• _HOW TO COMPLETE THIS TASK_
Report every line below that holds the word "none".

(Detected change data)
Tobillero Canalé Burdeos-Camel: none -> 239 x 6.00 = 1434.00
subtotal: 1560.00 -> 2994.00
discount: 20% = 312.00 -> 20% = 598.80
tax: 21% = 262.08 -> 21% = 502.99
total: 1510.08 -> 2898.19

...

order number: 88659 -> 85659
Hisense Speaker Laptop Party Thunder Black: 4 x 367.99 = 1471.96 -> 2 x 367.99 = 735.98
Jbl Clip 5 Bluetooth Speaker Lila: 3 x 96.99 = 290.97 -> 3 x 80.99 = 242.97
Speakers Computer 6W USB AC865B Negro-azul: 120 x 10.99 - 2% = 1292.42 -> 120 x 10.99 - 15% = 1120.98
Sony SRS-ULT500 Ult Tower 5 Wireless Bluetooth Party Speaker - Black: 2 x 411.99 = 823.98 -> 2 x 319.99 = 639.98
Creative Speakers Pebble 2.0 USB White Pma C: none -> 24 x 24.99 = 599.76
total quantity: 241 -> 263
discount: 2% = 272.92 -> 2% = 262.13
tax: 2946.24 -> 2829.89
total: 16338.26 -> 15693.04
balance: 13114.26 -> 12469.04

• _SOLVED PROBLEM_
Tobillero Canalé Burdeos-Camel: none -> 239 x 6.00 = 1434.00
Creative Speakers Pebble 2.0 USB White Pma C: none -> 24 x 24.99 = 599.76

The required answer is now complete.